IEOs show that fundraising via crypto currencies is becoming more established and striving for greater institutionalization and credibility.”
An astonishing $7 billion was raised in mainly Initial Coin Offerings (ICO) in 2017, with 2018 then continuing to break records as close to $20 billion was raised according to this report.
In 2019 there appears to be a trend in the rise of Security Token Offerings (STO) and IEOs:
IEOs in particular have grown in popularity due to ease of accessibility and low regulatory barriers.
STOs are token offerings registered with SEC usually under some exemption, while IEOs try to comply with crowdfunding rules and regulatory exemptions by the exchange undertaking due diligence and limiting the amount each individual can invest through AML and KYC requirements.

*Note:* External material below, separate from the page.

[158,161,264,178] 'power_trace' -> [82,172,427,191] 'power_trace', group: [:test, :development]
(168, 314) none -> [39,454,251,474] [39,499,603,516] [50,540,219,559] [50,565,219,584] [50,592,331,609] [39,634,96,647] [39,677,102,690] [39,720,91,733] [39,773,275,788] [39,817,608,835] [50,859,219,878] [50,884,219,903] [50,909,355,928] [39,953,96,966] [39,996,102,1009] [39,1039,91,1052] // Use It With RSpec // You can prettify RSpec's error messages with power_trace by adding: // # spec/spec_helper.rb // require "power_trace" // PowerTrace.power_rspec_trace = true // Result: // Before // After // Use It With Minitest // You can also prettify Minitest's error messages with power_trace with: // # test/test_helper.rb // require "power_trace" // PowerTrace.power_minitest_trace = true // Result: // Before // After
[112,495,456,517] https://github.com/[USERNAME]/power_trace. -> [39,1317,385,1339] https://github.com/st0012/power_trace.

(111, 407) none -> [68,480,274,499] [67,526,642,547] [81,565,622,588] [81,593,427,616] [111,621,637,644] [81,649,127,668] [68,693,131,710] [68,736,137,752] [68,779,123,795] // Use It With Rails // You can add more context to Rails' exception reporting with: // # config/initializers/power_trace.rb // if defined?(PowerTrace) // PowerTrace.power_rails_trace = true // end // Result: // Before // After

Initial Coin Offerings (ICO) on the other hand are similar to IPOs, but without having to go through banks. Using the blockchain instead.
ICOs have cooled down due to regulatory constrains in USA and because they’re being replaced with IEOs.
While in an ICO all you need is a website with everyone able to make such token offering depending on the regulatory environment, in an IEO the exchange acts as a gatekeeper and decides who can and can’t make this offering.
An STO is more describing their regulatory position as it can be both an ICO (open to all) and an IEO (platform based).
Just what is the regulatory status of IEOs is not very clear with lawmakers slow to catch up with developments.
That has increased criticisms of century old laws that many accuse of hampering and even chocking innovation.